• [SUPPLIED MATERIAL]

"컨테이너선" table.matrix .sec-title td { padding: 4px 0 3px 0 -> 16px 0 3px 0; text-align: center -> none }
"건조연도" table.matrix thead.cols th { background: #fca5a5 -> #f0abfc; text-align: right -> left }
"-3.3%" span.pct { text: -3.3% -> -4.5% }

...

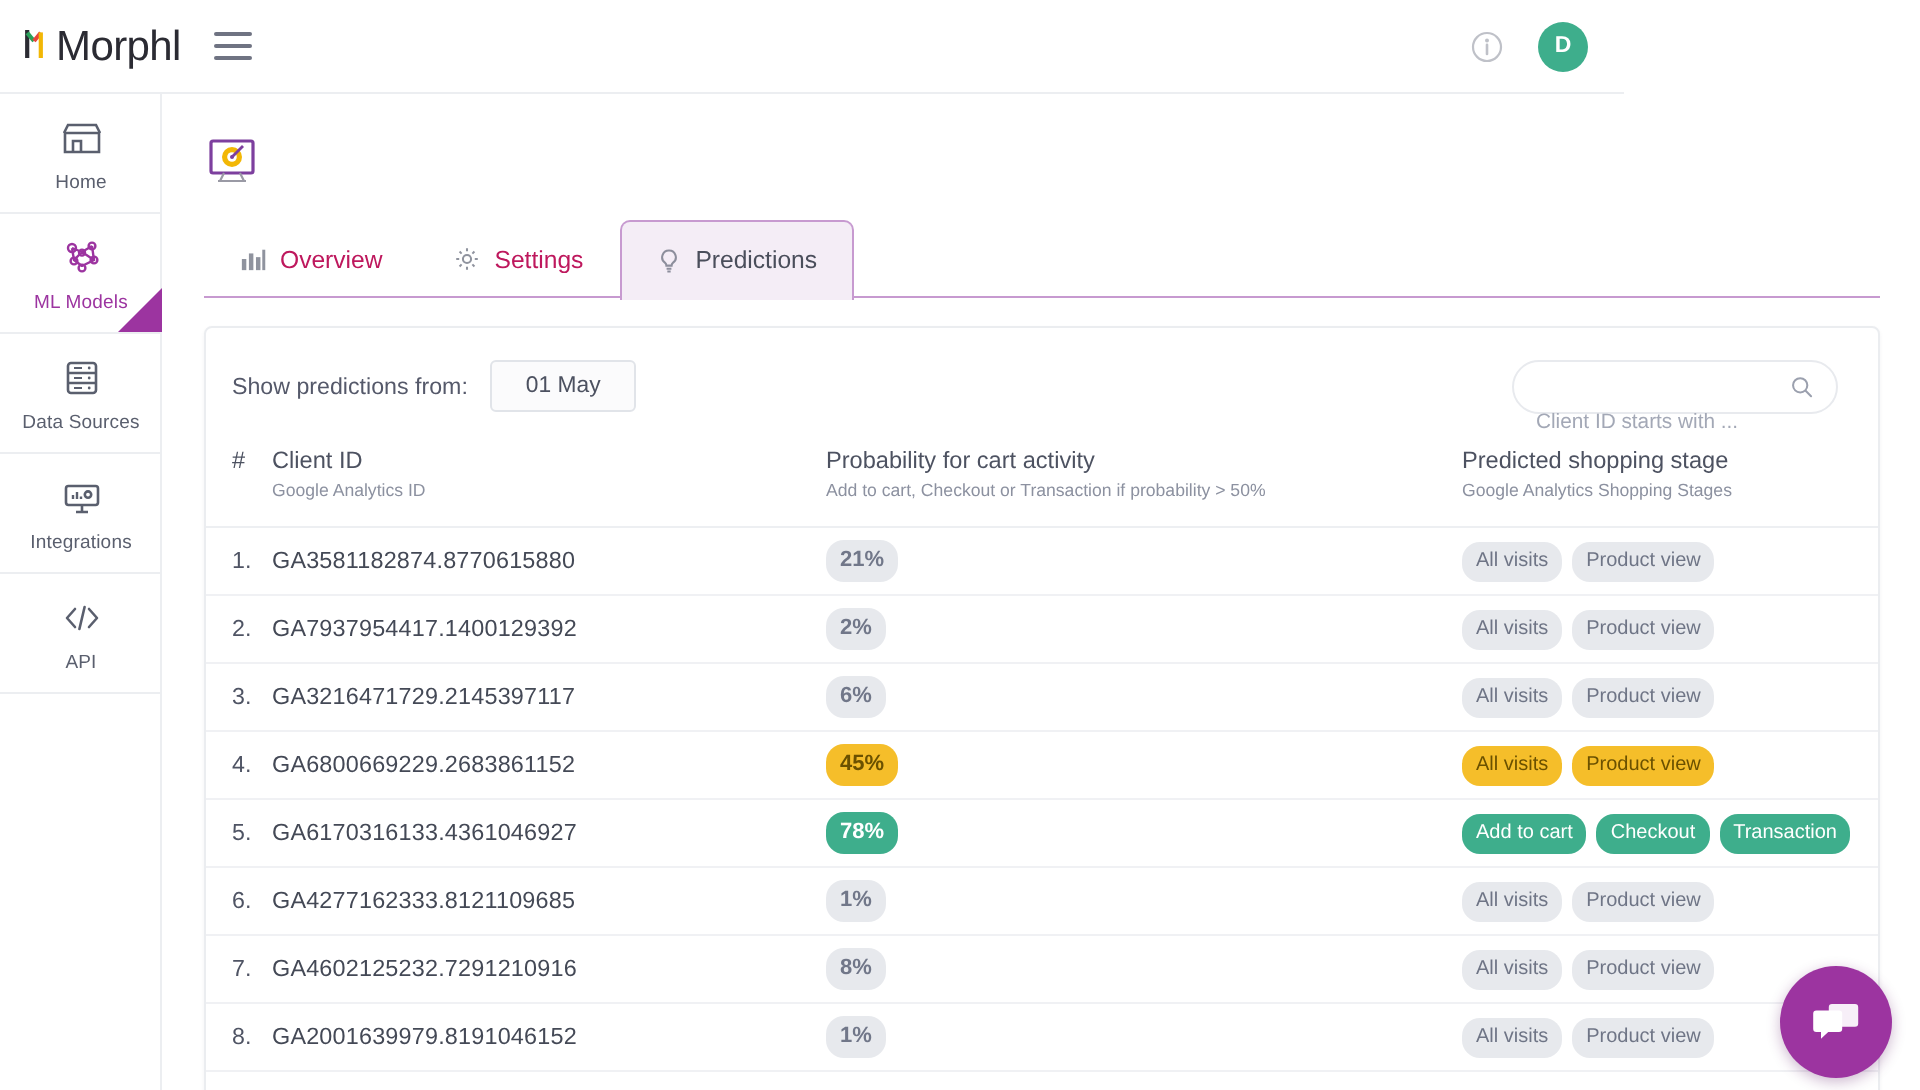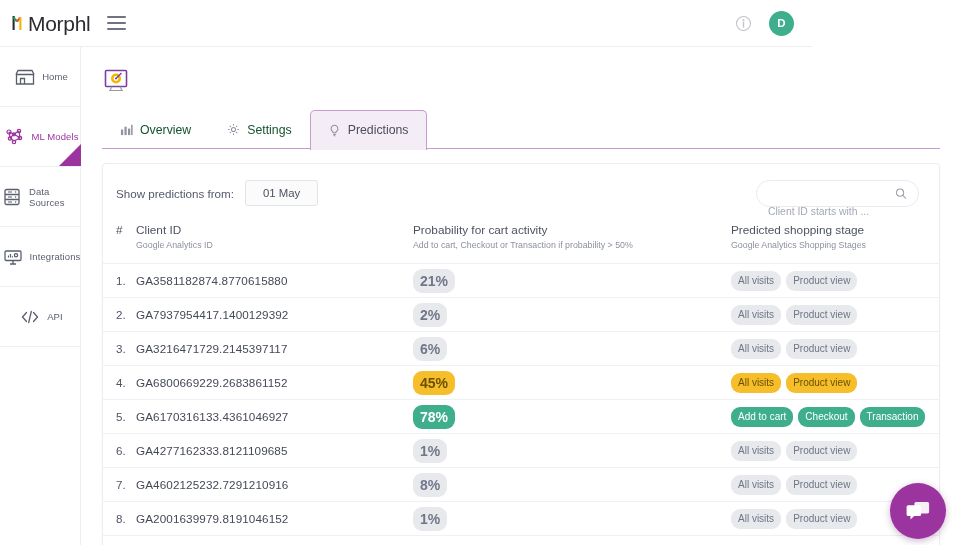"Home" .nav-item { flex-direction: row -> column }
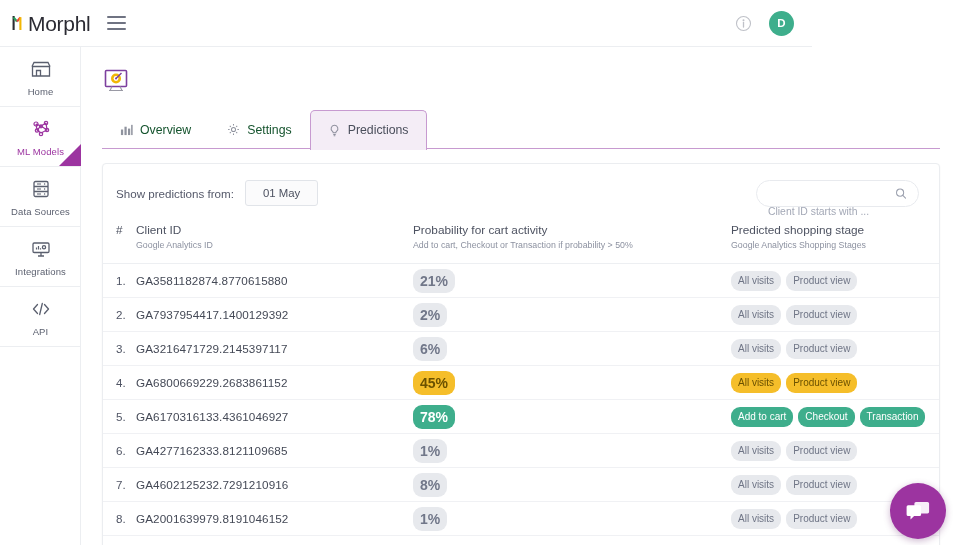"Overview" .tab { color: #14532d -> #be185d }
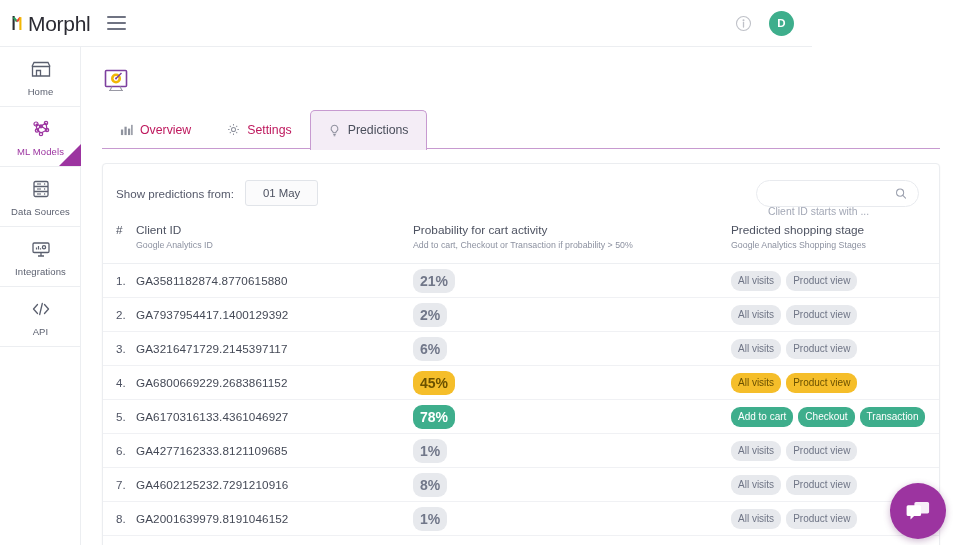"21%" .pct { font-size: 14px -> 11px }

--

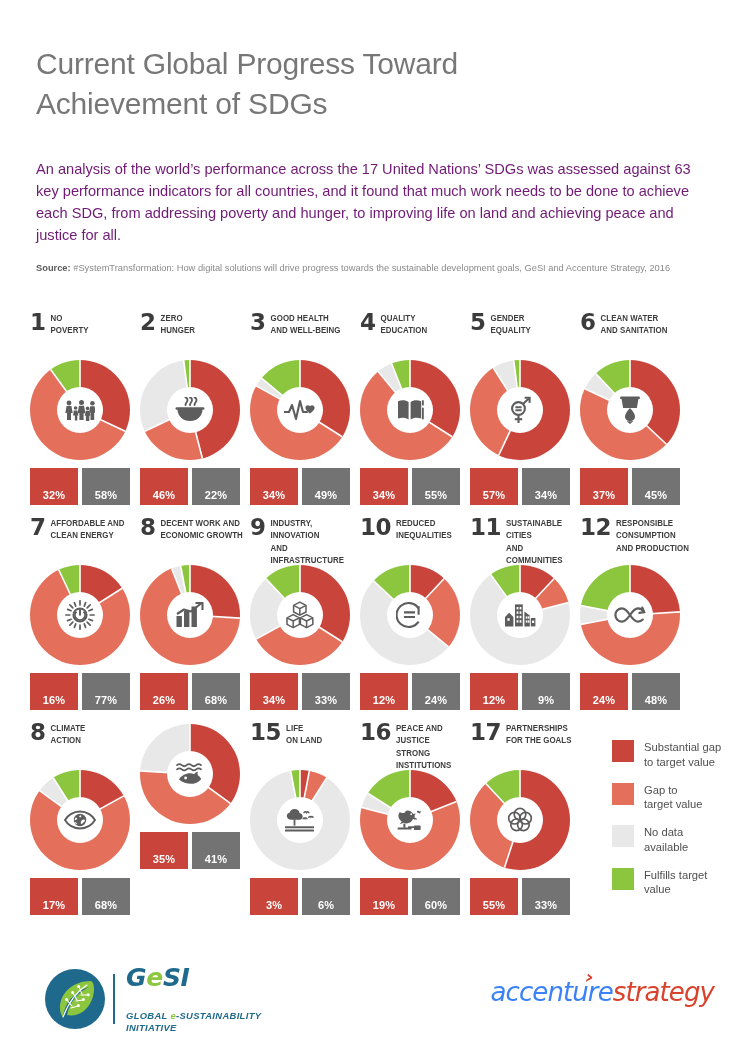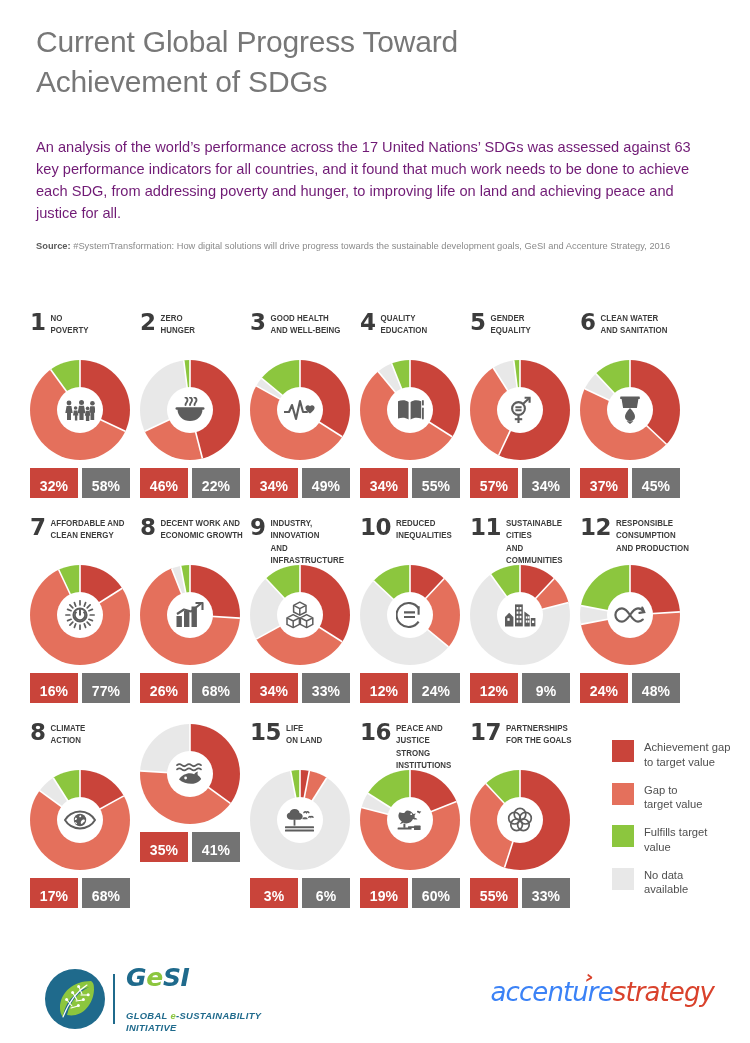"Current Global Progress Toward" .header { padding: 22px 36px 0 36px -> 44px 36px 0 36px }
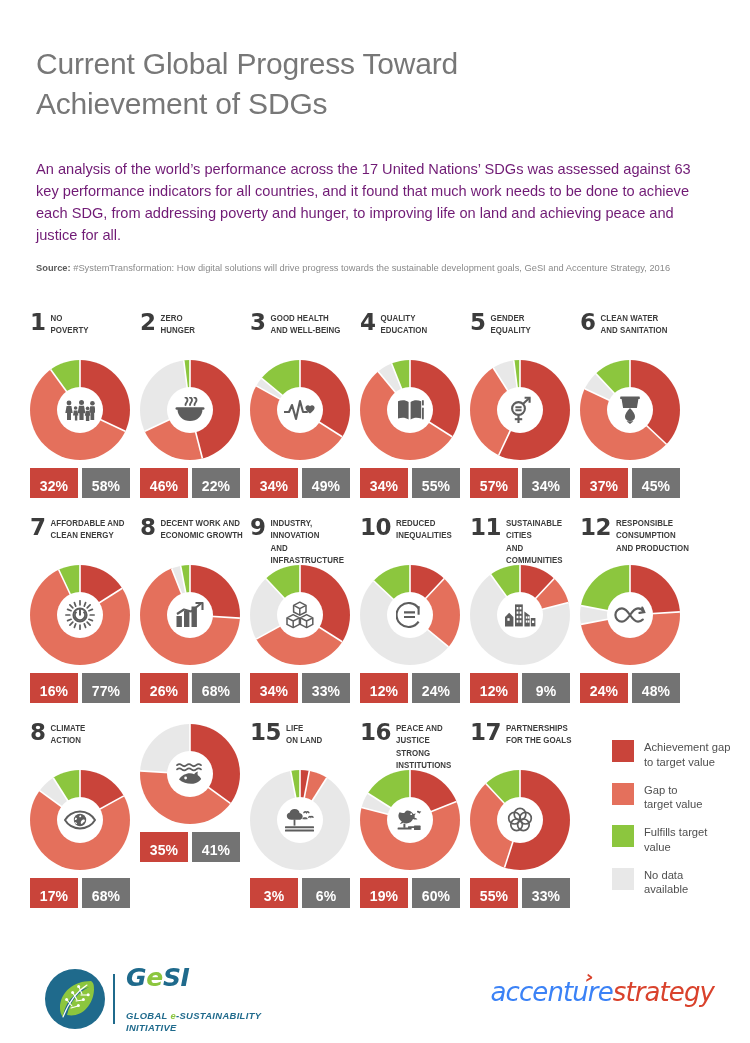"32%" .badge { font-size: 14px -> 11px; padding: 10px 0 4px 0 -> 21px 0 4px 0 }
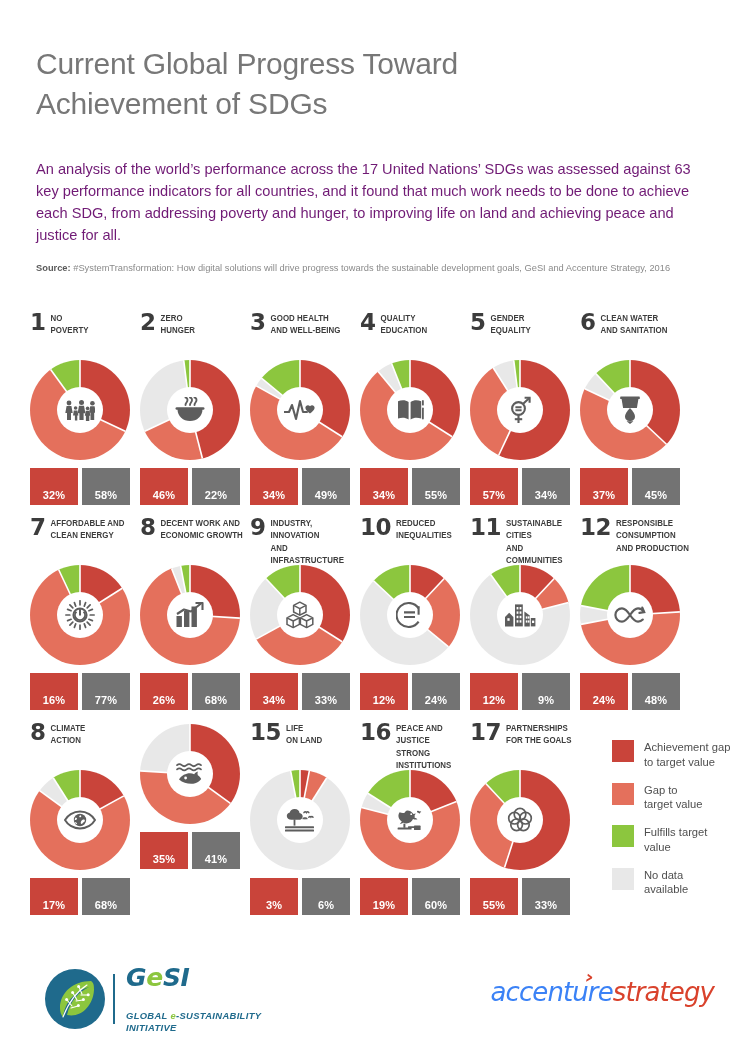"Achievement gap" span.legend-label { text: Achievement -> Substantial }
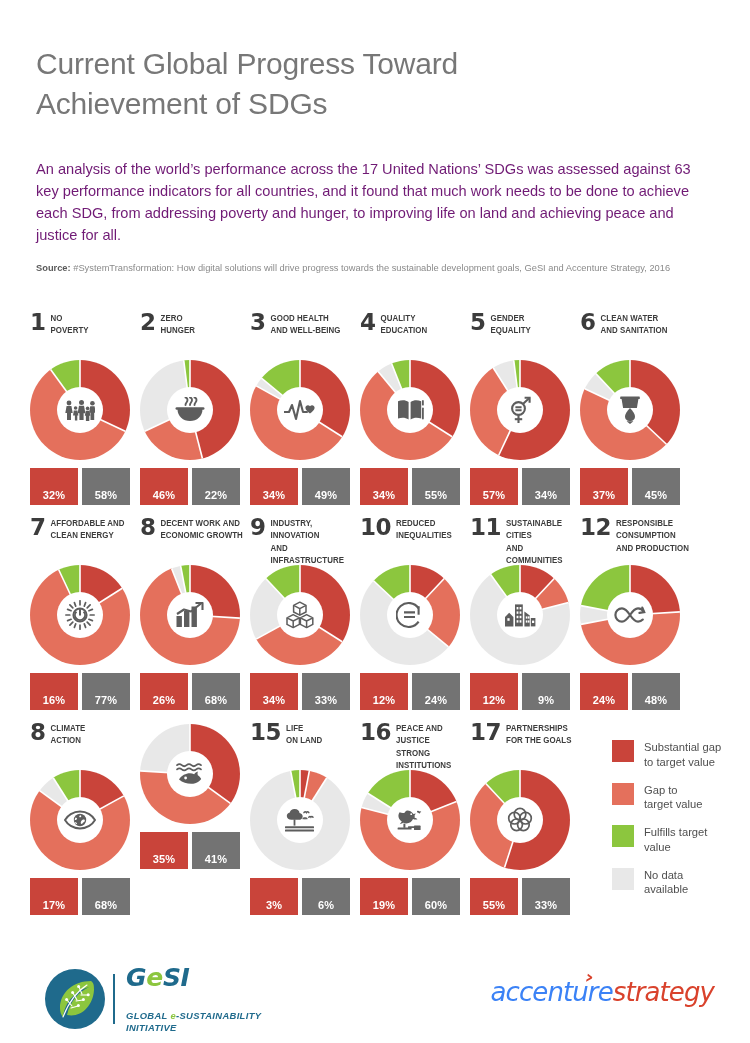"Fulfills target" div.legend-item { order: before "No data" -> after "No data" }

• [WORK TO BE COMPLETED]
Which of the lines in the listing above include "matrix"? Report each of them.

• [SOLUTION TO THIS PROBLEM]
"컨테이너선" table.matrix .sec-title td { padding: 4px 0 3px 0 -> 16px 0 3px 0; text-align: center -> none }
"건조연도" table.matrix thead.cols th { background: #fca5a5 -> #f0abfc; text-align: right -> left }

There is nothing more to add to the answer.